Dr Sotheara Chhim, managing director of the Transcultural Pyscho-Social Organization

in Phnom Penh, said the results are consistent with the experiences of other refugee

groups.

"It doesn't surprise me that the number is so high in the United States,"

Chhim said. "Besides the trauma of the past, people may experience other traumas

settling into a foreign land and adopting to a new culture."

He said similar studies have been conducted with Vietnamese refugees and found those

living in Australia showed a higher percentage of PTSD symptoms than Vietnamese citizens

still living in their homeland.

The mental health of Cambodians still living in the kingdom has not been extensively

mapped.

The most recent study of PTSD in Cambodia found that nearly three out of ten people

suffer from PTSD, according to results published by JAMA in 2001.

However, Ka Sun Baunat, manager of the National Program for Mental Health, believes

the broad statistics may hide layers of detail.

Baunat differentiates between Cambodian citizens who lived through the Khmer Rouge

years and those who did not, estimating that up to 60 percent of the survivors of

the Pol Pot regime suffer from PTSD, anxiety, depression or psychosis, compared with

40 percent among the rest of the population.

He also warned that the children of survivors are especially at risk.

"The mental health issues of the family affect the children," Baunat said,

pointing out that domestic violence is more frequent among parents who have PTSD

and can become a traumatic catalyst for a new generation of mental health troubles.

Compounding the problem is the lack of acknowledgement of mental health disorders

and scant resources to treat patients.

There are only 26 psychiatrists, 40 psychiatric nurses and 165 doctors who have training

in basic and primary mental health care to serve the entire population of 13 million

people, Baunat said.

Cambodia's mental health services are integrated into general health care, with outpatient

services attached to local clinics or regional hospitals in 16 provinces.

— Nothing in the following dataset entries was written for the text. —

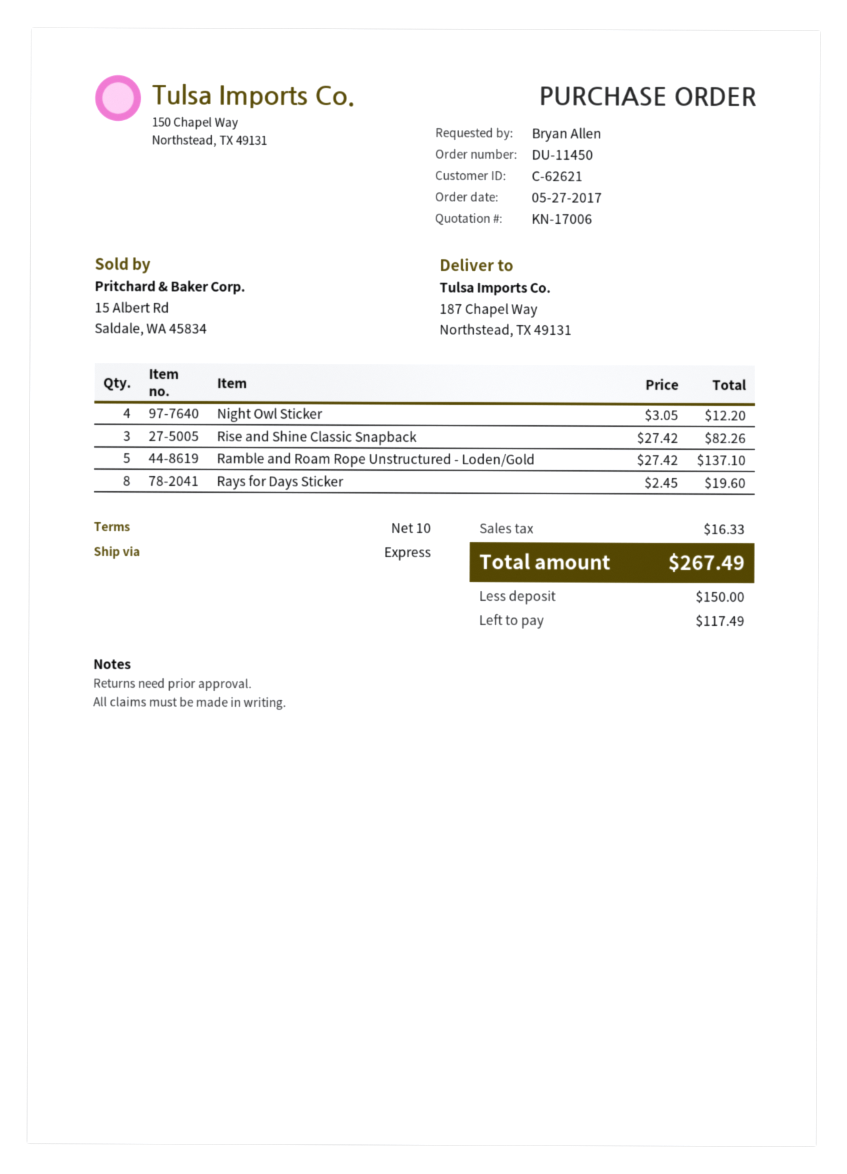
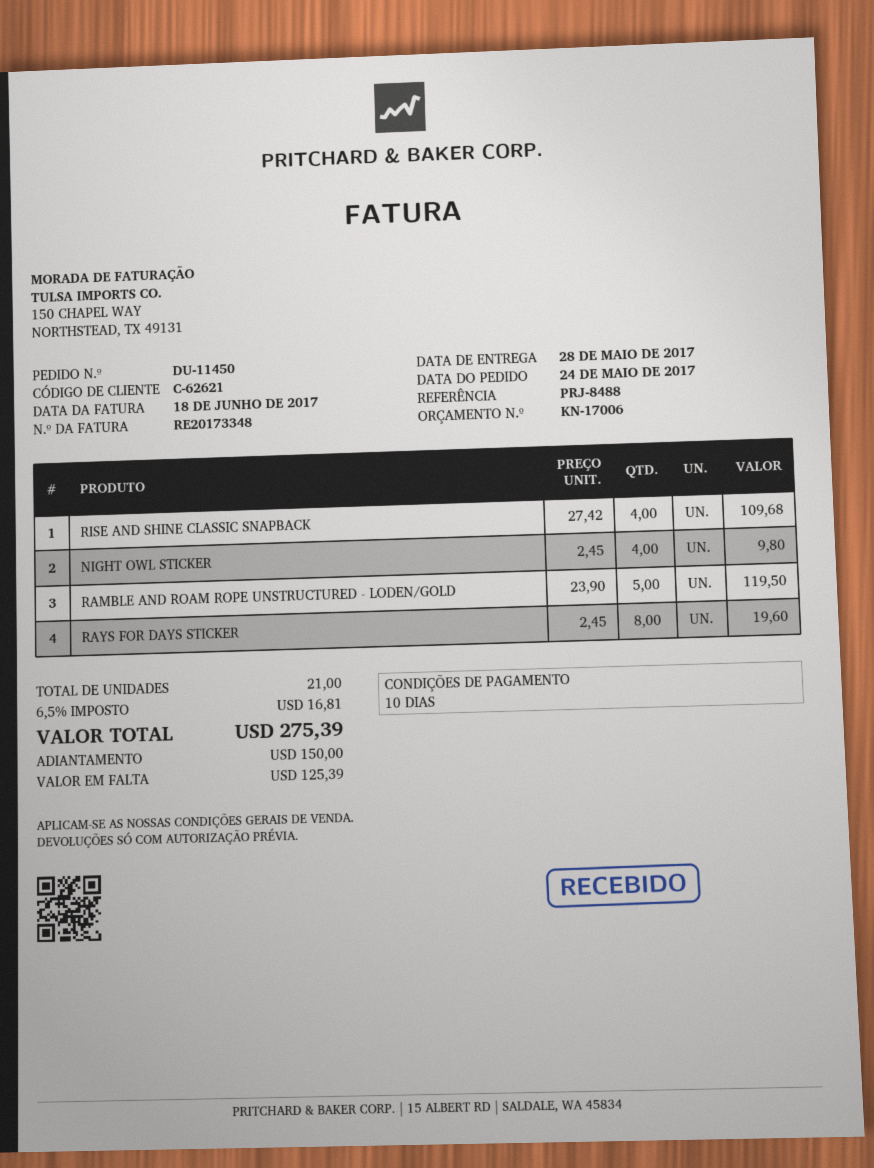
order date: 2017-05-27 -> 2017-05-24
Night Owl Sticker: 4 x 3.05 = 12.20 -> 4 x 2.45 = 9.80
Rise and Shine Classic Snapback: 3 x 27.42 = 82.26 -> 4 x 27.42 = 109.68
Ramble and Roam Rope Unstructured - Loden/Gold: 5 x 27.42 = 137.10 -> 5 x 23.90 = 119.50
tax: 16.33 -> 16.81
total: 267.49 -> 275.39
balance: 117.49 -> 125.39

But there is only one in-patient clinic in the entire country.

"It is difficult to get funding, and to find qualified staff to run the in-patient

clinic," Baunat said, adding that they are developing the live-in facility in

Phnom Penh and hope to one day expand services in the provinces.

In addition to PTSD, Sotheara thinks Cambodians struggle with other equally harmful

mental health issues.

"Anxiety and depression are also a big thing," he said. "They're mostly

related to the constant hassle of the daily struggle to survive here."